Now in the midst of grief, all of the doubts are creeping in: what could I have done differently, did I walk him enough, what about the times we were too busy to play with him, should I have waited?

I miss my dog…


----------



## CAROLINA MOM (May 12, 2009)

I'm so sorry for your loss of Zach, my thoughts are with you.


----------



## swishywagga (Nov 13, 2012)

I too am so very sorry for the loss of your precious Zach. Would you like me to add him to The Rainbow Bridge List?.


----------



## mikejr (Nov 2, 2008)

Yes please


----------



## cwag (Apr 25, 2017)

I am so sorry for your loss of Zach. Most of us know how painful it is to let them go. To have a Golden live to be over 13 shows you took great care of him. Please try to think of the happy memories and not dwell on regrets.


----------



## FurdogDad (Mar 30, 2021)

I'm sorry to hear about your loss of Zack. I'm sure he knew how much you loved him. My wife and I have lost 3 over the years so we know how much it hurts.

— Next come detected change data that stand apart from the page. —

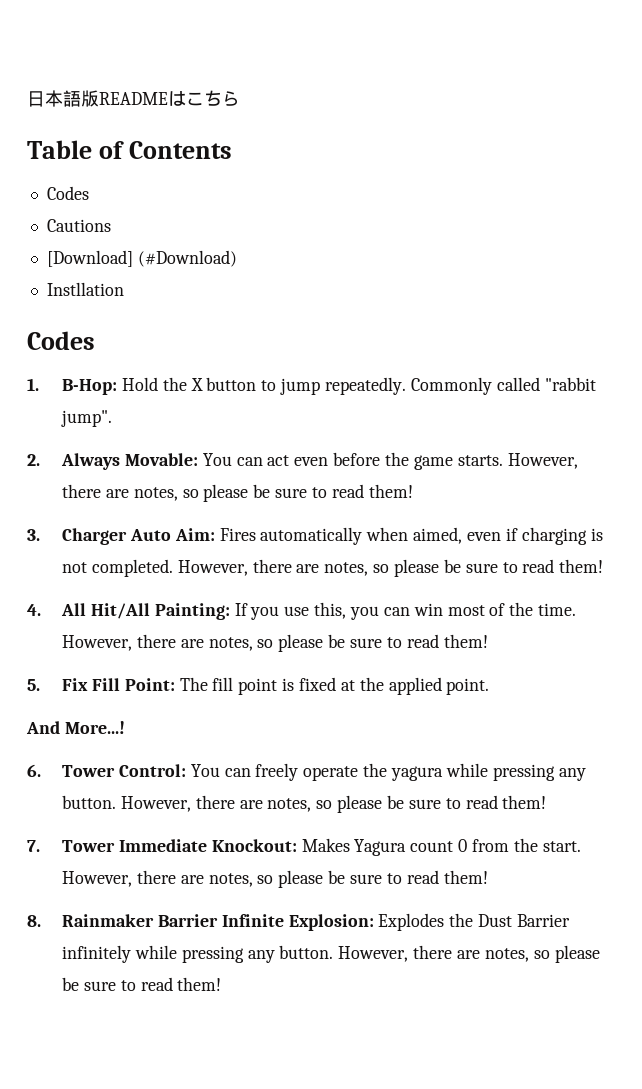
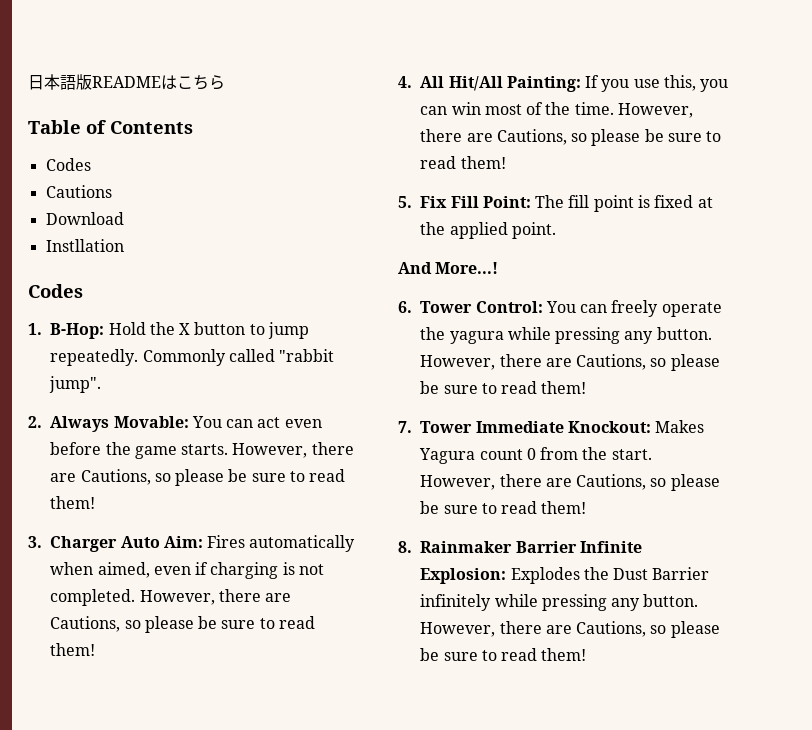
[46,250,237,267] [Download] (#Download) -> [45,212,124,225] Download
[133,487,178,501] notes, -> [80,469,151,485] Cautions,
[324,562,369,576] notes, -> [50,616,121,632] Cautions,
[208,637,253,651] notes, -> [496,129,567,145] Cautions,
[267,798,312,812] notes, -> [576,354,647,370] Cautions,
[208,873,253,887] notes, -> [576,474,647,490] Cautions,
[484,948,529,962] notes, -> [576,621,647,637] Cautions,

Try to focus on all the great memories you have and feel free to share photos and stories about Zack if you think that will help.


----------



## Ivyacres (Jun 3, 2011)

I'm so sorry for you loss.


----------



## R.M.S. (May 22, 2021)

So very sorry for the loss of your dear Zach.


----------



## nolefan (Nov 6, 2009)

mikejr said:


> .... what could I have done differently, did I walk him enough...
> I miss my dog…


My heart goes out to you, it hurts so much. Get out the photos, print them up if you don't have them in a book or framed, focus on every good memory and every good moment and hold those close. You loved him and he knew it, give yourself some grace. We all have relationships, whether it's with our best dog or the best of our people where we look back and wish we hadn't wasted moments we were given. What matters is what you choose to do with this going forward - waste it? or use it for the rest of your life to be cognizant of opportunities, never taking the best people or the best dogs for granted - embracing those moments and being aware of how special each chance is, every day. Do more and do better where you can going forward. That's how it's not wasted. Zach would never punish you for doing the best you could.


----------



## 1oldparson (Mar 5, 2013)

I’m so sorry. You gave Zach a loving home. Don’t beat yourself up for the “would of, could of, should of” stuff but remember the good times. Praying for God’s comfort for you.
Blessed are those who mourn, For they shall be comforted.
Matthew 5:4


----------



## whemtp (Oct 18, 2009)

I am sorry for your loss. I hope you find comfort in all of the great memories you had with Zach. It is so hard when we lose a dog that we love so much.


----------